This can be frustrating, yes, but needing to submit an electronic resume needn’t totally hamper your efforts. Not only might you have some design flexibility allowing you to pull over some stylistic elements from your digital resume (though it’s something to be careful with, since an Applicant Tracking System might not be able to parse complex elements), but you can also simply add a shortened URL to the content.

If your resume gets automatically rejected, then it won’t help you much — but if at least one actual person gets to read it, they might be willing to head to that URL to see what you have to offer, giving you a great chance to add to what’s on your regular resume without trying to stuff ill-fitting copy into a two-page document.

They’re quick to revise or customize

Have you ever found yourself furious after an interview because you realized too late that you’d missed a typo on your resume? When you go to the printing stage, you commit to the copy you have, and that’s it — it’s fixed in place until you get a fresh batch printed. And if you want to provide a custom resume for an application (which is often advisable, since you should cater to the specific job you’re applying for), you’ll need to print a separate version for it.

When you provide a digital resume, you don’t need to worry about that kind of inflexibility. If you notice a typo as you’re heading to an interview, you can log in and change it on the fly. And if you want to provide different versions for different places, you can simply make duplicates of your site at different addresses and change them as needed.

They’re natural segues for other web projects

If you have a personal website you’d like to show people, or a program you developed, or a big live project you worked on, you can include a URL on a standard printed resume, but there likely isn’t much point. Do you really expect someone to go out of their way to head to a computer and type in that address?

A link in a digital resume, though, is much more powerful. It just takes one click to see what’s on the other end. That probability that a well-placed (and presented) link is going to get clicks gives you ample reason to look for other things you can achieve online. The more you can link out, the more compelling your overall candidacy becomes without adding any weight whatsoever to your main resume page.

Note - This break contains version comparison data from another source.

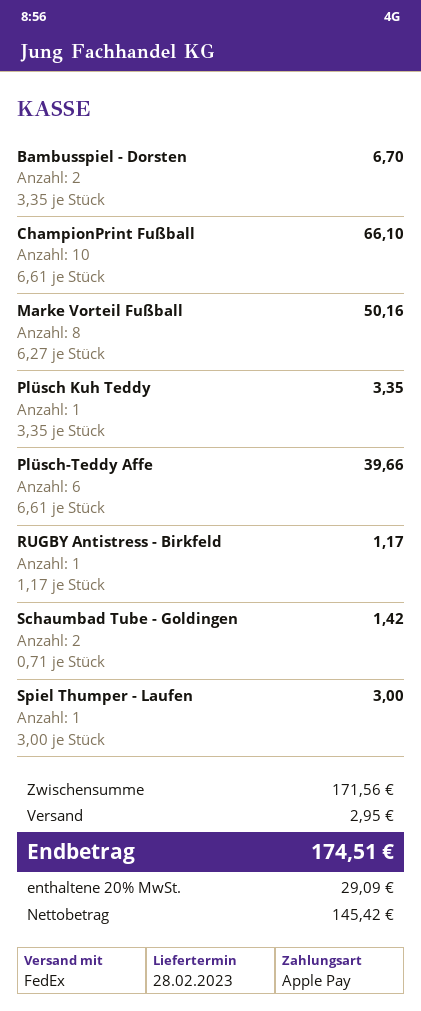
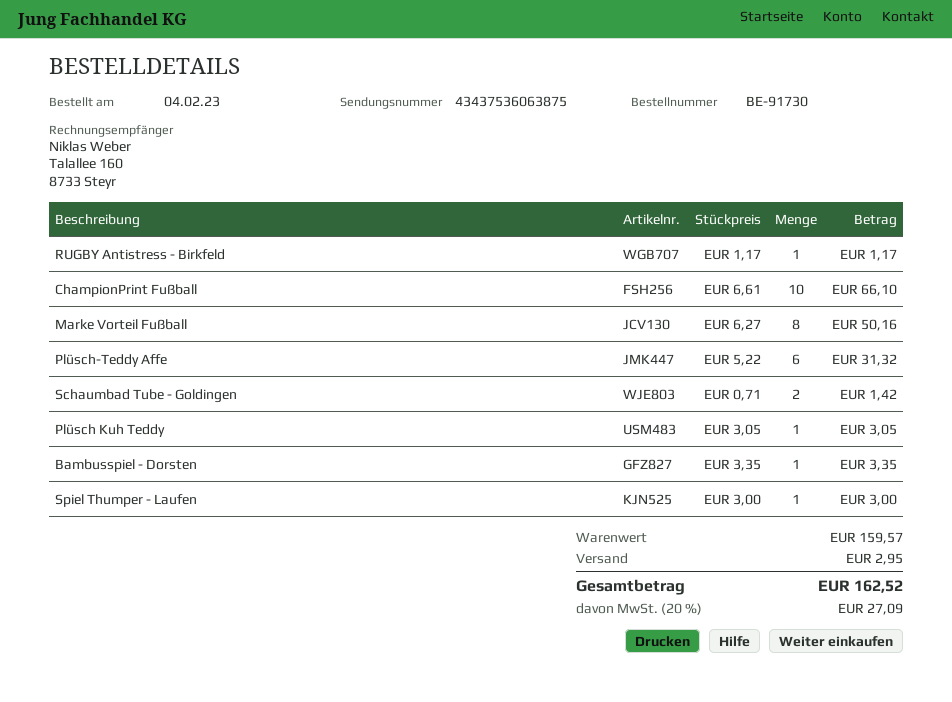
Bambusspiel - Dorsten: 2 x 3.35 = 6.70 -> 1 x 3.35 = 3.35
Plüsch Kuh Teddy: 1 x 3.35 = 3.35 -> 1 x 3.05 = 3.05
Plüsch-Teddy Affe: 6 x 6.61 = 39.66 -> 6 x 5.22 = 31.32
subtotal: 171.56 -> 159.57
tax: 20% = 29.09 -> 20% = 27.09
total: 174.51 -> 162.52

Imagine that you were trying to attract interest at a really large company, possibly someone you’d wanted to work for a long time, but you felt that your current accomplishments weren’t up to scratch. Instead of simply trying and trying again in the hope that something would change, you could do something new, such as:

  • Document your efforts. Showing personal and professional development is incredibly important, but it isn’t always easy to showcase that kind of work on a resume. A one-liner about a new language you’re learning won’t go too far — you need to actually chart the challenges you face. If you set up a blog, or even a talking-to-camera video series about what you’re trying to achieve, you can link to it on your digital resume and add some meaningful character context.
  • Run a side business. IT and business savvy don’t always correspond. If you set up a freelance business and get even just a few clients, you can turn the site into a testimonial of sorts. Or you can run an ecommerce store. Set one up, or buy one — if you have money saved, there are top businesses for less than $10,000 that you can turn into meaningful sources of income. Link to your secondary sites, and you’ll be able to show entrepreneurial hustle without adding any clutter.
  • Collaborate on content. Networking is obviously vital in most industries, and though IT demands more of a close focus on your skills, it has its fair share of personal recommendations. If there are influential figures in your niche that you think you could work with, you can reach out to them and pitch some collaborative work — team up for a blog series on their website, for instance. You can then link to their site on your resume, lending authority to your case.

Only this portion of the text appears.